I'm not that artistically talented, which sounds odd to say, given that I make about $1500 a month painting plastic spacemen. I'm entirely self-taught, and as a result, I'm convinced that even if someone's not particularly artsy, they can learn to paint to at least a tabletop quality. These days, Games Workshop has gone to great lengths to make painting as easy as they can, with things like the foundation range and their washes. Even the "I can't paint" crowd can, if properly motivated, sit down with a standard hobby brush, apply a basecoat of a foundation paint to a miniature, and wash it with the appropriate wash, and get a squad done in about an hour and a half. 

When I first got into the hobby, I was far more interested in playing the game than painting my Space Marines. Now, I'm the exact opposite. But the real motivator for me to paint was that in order to play at the store on what we simply referred to as "the good table"-- not a fold-out card table-- your army had to be entirely painted to the tournament standard of the time (three colors.) My first models were HORRENDOUS (remind me to get one out of storage sometime-- I've kept a few away from taking a bath in Simple Green purely for nostalagia reasons-- I'll post a picture or three for laughs), but they were painted. 

That system of "it's got to be painted to play with it" has gone out the window, and I don't really think it's a good idea to put back into place since it alienates people. If it's genuinely a problem with your group and nobody paints their army, maybe it's not a bad idea to make the "it's got to be painted to be played" rule.


----------



## Sebi (Mar 3, 2009)

the thing is... I am somehow a very nit-picky person when it comes to such stuff yo you might understand that painting "just" three colors is out of question!
even my "ugliest" ork boy has at least 5 colors + washing and accentuate them... ^^
so I need some time but after all what I put on the table is satisfying my high standard ^^


----------



## Stella Cadente (Dec 25, 2006)

I don't care, a games a game, some people might just hate painting, I know I do (but only GW models, I don't like spending hours on a unit that stays on the table for 1 turn), or they might be on another project, or maybe they just don't give a damn, they just wanna game.


----------



## Audun54 (Jul 24, 2009)

I'll admit that for years I fielded unpainted, though mostly primed, armies, but I've started to really get active on the painting front and you know what its alot more rewarding to fight a battle with them
now I just gotta paint the other couple hundred models lying around


----------



## Volchek (Oct 14, 2008)

chromedog said:


> No, playing games with little spacemen is what makes us nerdy.
> 
> I too prefer to play against a painted army. It makes a much more satisfactory game.
> 
> ...


This...is frakkin' BRILLIANT.

I refuse to play with unpainted miniatures, even if it means they are basecoated and un-detailed.

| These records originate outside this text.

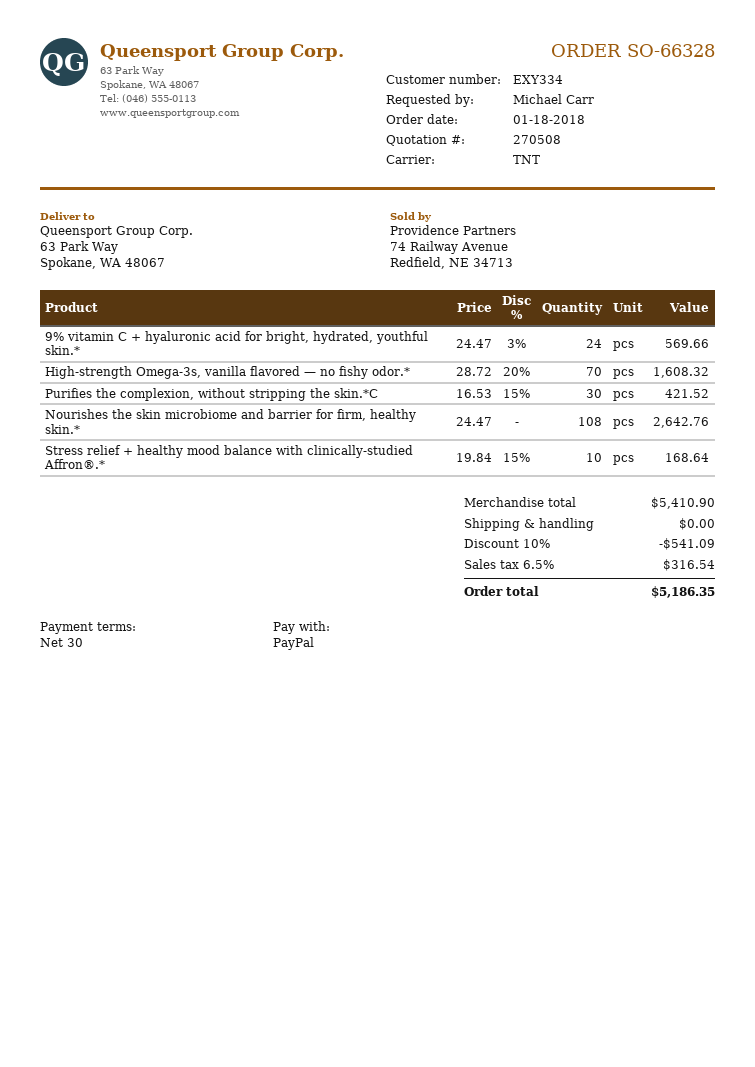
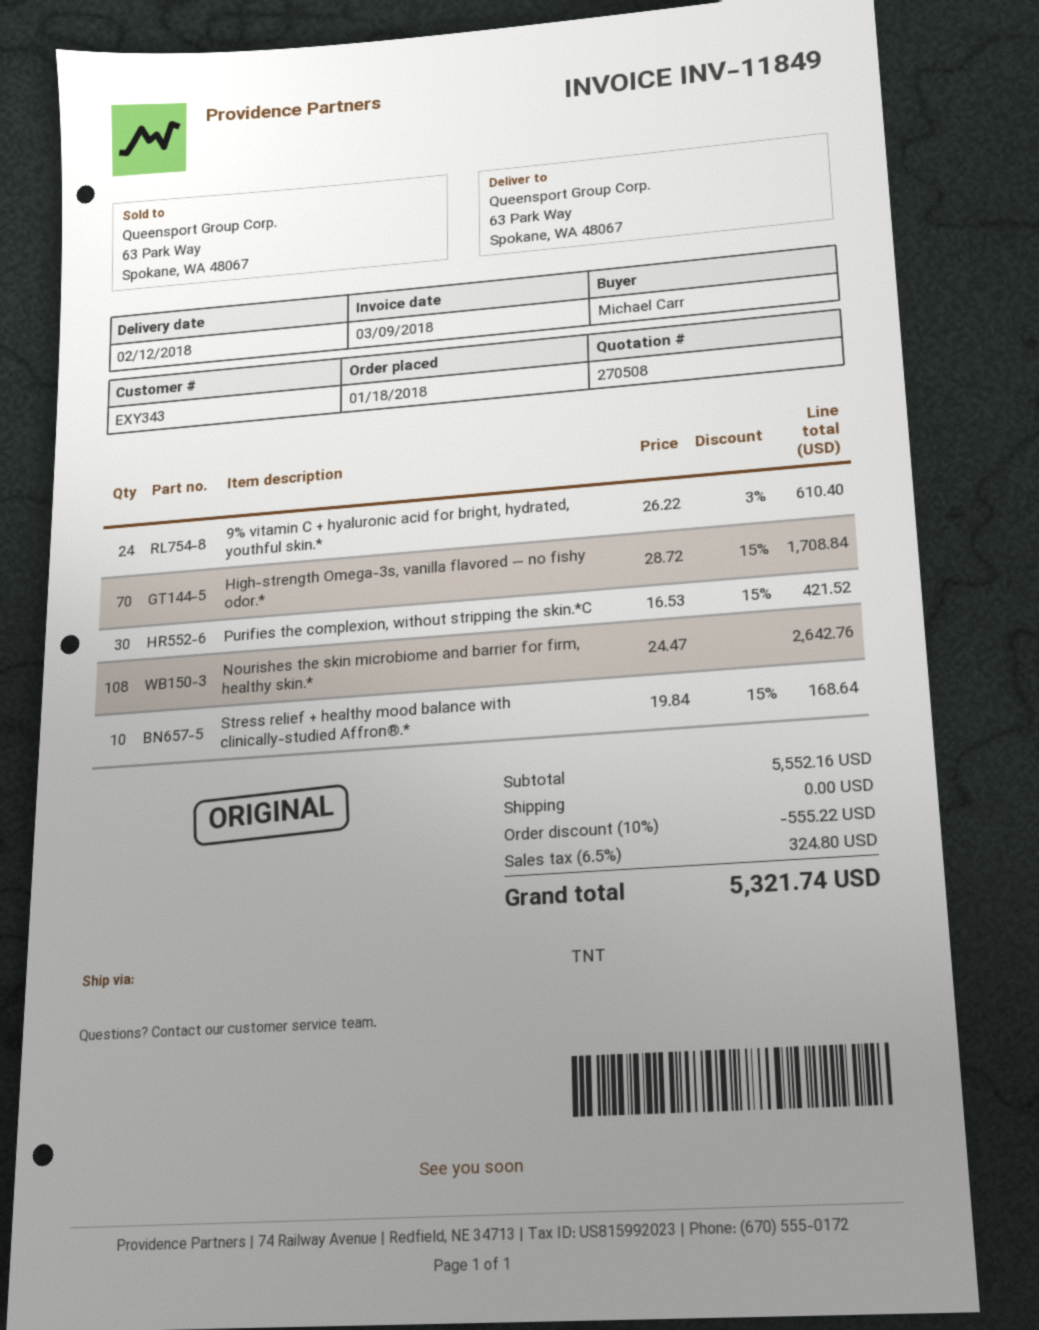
customer number: EXY334 -> EXY343
9% vitamin C + hyaluronic acid for bright, hydrated, youthful skin.*: 24 x 24.47 - 3% = 569.66 -> 24 x 26.22 - 3% = 610.40
High-strength Omega-3s, vanilla flavored — no fishy odor.*: 70 x 28.72 - 20% = 1608.32 -> 70 x 28.72 - 15% = 1708.84
subtotal: 5410.90 -> 5552.16
discount: 10% = 541.09 -> 10% = 555.22
tax: 6.5% = 316.54 -> 6.5% = 324.80
total: 5186.35 -> 5321.74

This may be harsh, but with SM, how could you NOT field a painted army? Even if you suck at painting, prime them black, drybrush dark grey, dark green, or dark blue, wash em with an appropriate color GW wash, slap some gun metal on the weapons, and VOILA you have a painted army! Well...at least it's not bare plactics or metal...


----------



## Volchek (Oct 14, 2008)

You know...a long time ago I used to give speed painting demonstrations at local game stores. I should start that up again at my 2 local FLGS.

I speed paint entire units to a good table top standard. I should show others how to do the same.


----------



## primeministersinsiter (May 31, 2009)

Volchek, 
any chance of a tut?


----------



## moo (Aug 12, 2008)

The Son of Horus said:


> It's how I pay my rent these days. And amazingly, business is booming.


Well i have been considering doing some commission work soon  i think it might be a good money maker altho time is always a killer considering i already have two jobs :/ so a 3rd would sap away any free time lol.


----------



## Col. Schafer (Apr 15, 2008)

Maby people dont want to buy paint?

I couldnt give a dam if someones army isnt painted personaly. So long as I have fun. If theyre army isnt painted and theyre a rules lawyer and/or powergamer, thats when it starts getting lame. But the painting really doesnt change much in this situation...


----------



## karlhunt (Mar 24, 2009)

Inquisitor Einar said:


> A general rule with the academy at the local GW is that unpainted models get a -1 on every armour save/to-hit/to-wound roll.. makes people very much trying to paint them at least basicly.


I love it, you are a GOD! Now to find a way to get this implemented... Could be ahrd since the store owner is the worst offender of the group.


----------



## Khazaddum (Apr 2, 2009)

Its funny, when I was using unpainted models I never won a single game.

After getting my csm painted recently, I haven't lost in 10 weeks.

Coincedence? I think not:grin:


----------



## Inquisitor Einar (Mar 6, 2009)

Ofcourse not.. Painted miniatures will always Out-Awesome unpainted miniatures.. by a mile.


----------



## KarlFranz40k (Jan 30, 2009)

For it pleases the dice gods when the unit is painted, yea: for the painted guardsmen will thrash the unpainted terminators ( II Undercoats 3v7) 

:biggrin:


----------



## unxpekted22 (Apr 7, 2009)

i agree i dont like playing with unpainted models whther they are mine or my opponenets. evne if a unit would be rly useful to me if i havnt painted them i dont even consider them usable. just like, oh well those arent painte dyet so i have to go with something else. i do think a gray army on the board takes a lto fo fun out of it. the game is supposed to be about watching your armies duke it out, and since it is a dice game it can always go either way. which to me personally means that if your playing just to play and win a board game its the wrong game. but yeah, to each his own. most people i am friends with who have gotten some stuff are way too slow at getting there stuff painted, they also say they want to but then as you've said, a long time later i'll call them up and i get, nah man i havnt painted anything else yet. ugh lol. i even only paint like once or twice a week but still.


----------



## NoiseMarine (Jun 8, 2008)

I dont really care just as long as it isnt "The Grey Legion" I'm fine with it.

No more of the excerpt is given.